- _Excerpted data_:
_ _ _ _

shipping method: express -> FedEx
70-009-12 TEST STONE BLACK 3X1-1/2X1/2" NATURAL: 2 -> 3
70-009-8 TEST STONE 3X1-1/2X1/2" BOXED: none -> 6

_ _ _ _

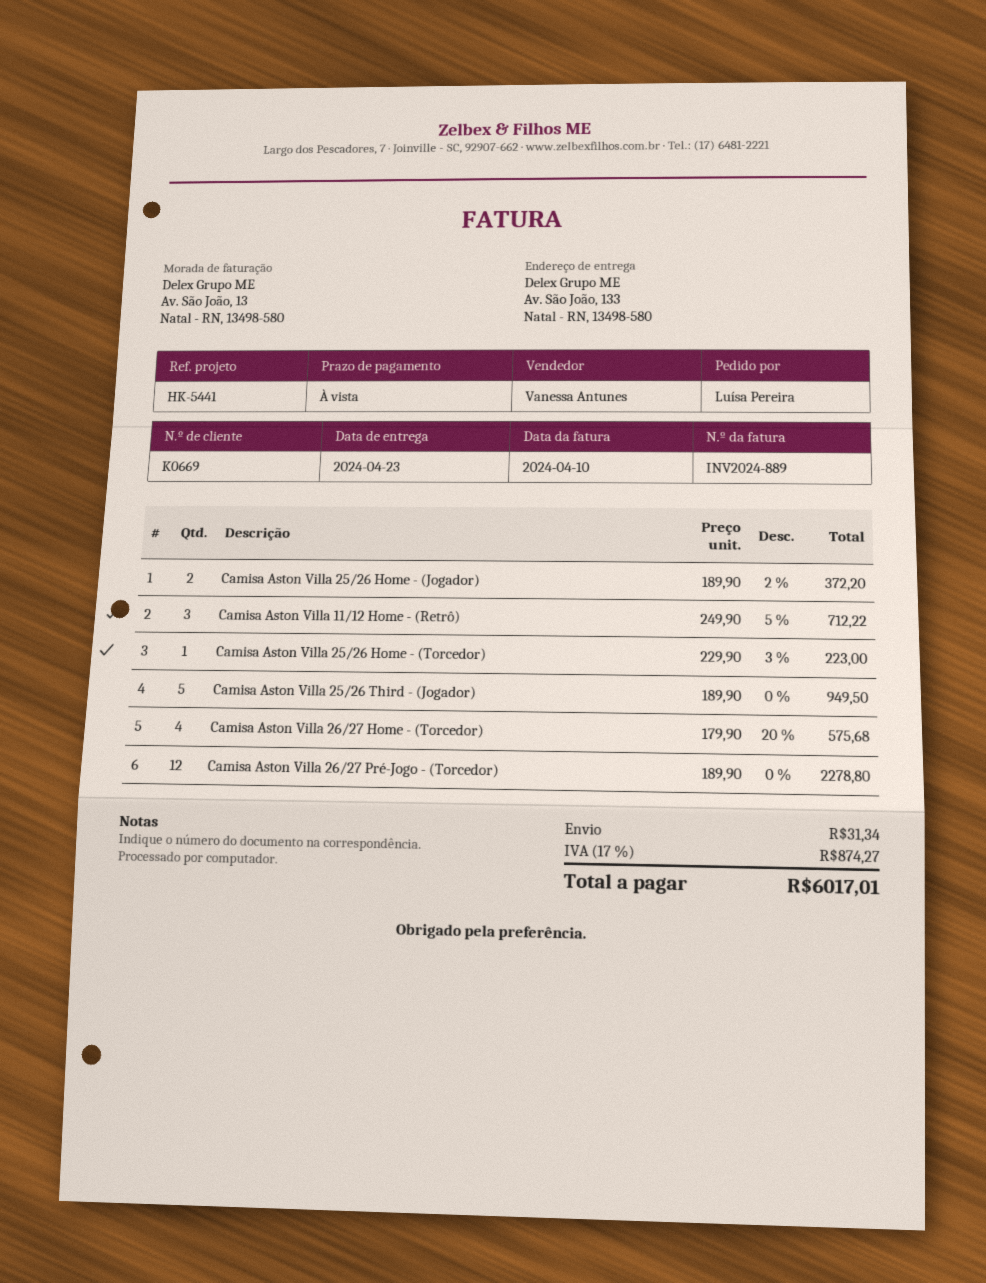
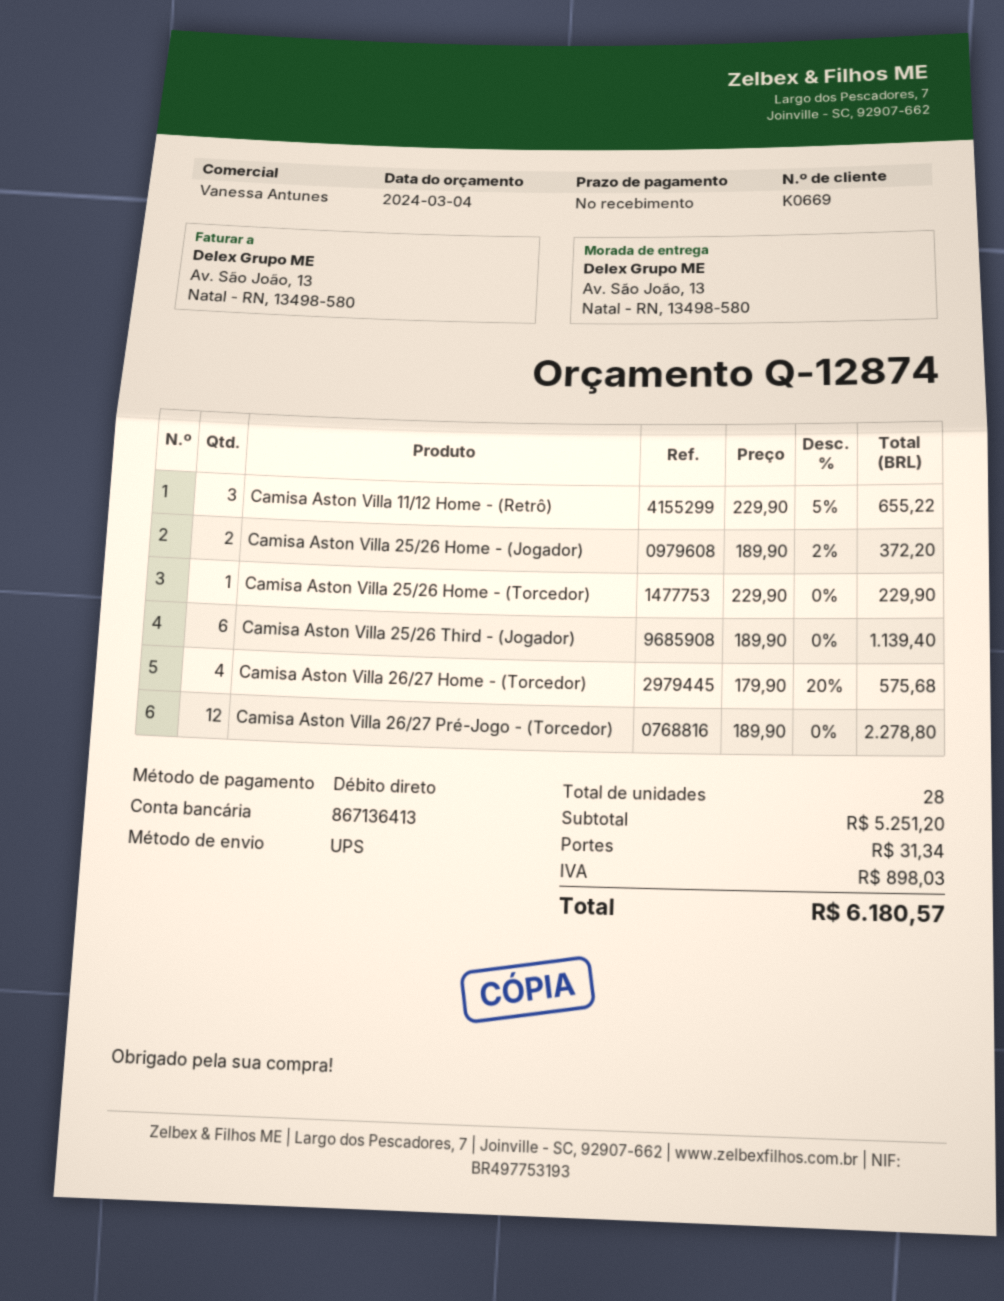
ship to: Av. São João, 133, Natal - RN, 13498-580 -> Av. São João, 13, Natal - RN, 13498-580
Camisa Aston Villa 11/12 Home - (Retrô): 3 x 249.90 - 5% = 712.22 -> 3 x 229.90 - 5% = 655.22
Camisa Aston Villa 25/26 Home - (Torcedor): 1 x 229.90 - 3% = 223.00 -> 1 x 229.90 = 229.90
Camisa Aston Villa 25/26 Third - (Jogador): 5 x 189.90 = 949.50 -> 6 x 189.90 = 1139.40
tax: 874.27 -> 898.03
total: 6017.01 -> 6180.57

_ _ _ _

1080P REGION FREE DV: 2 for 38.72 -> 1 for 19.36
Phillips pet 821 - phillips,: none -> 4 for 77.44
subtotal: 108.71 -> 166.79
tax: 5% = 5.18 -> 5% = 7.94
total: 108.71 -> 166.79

_ _ _ _

- _What you are asked to do_: Look above for the line holding "shipping method: express -> FedEx". Print it and every line after it, exactly, through the line holding "70-009-8 TEST STONE".

- _Solution for this exercise_:
shipping method: express -> FedEx
70-009-12 TEST STONE BLACK 3X1-1/2X1/2" NATURAL: 2 -> 3
70-009-8 TEST STONE 3X1-1/2X1/2" BOXED: none -> 6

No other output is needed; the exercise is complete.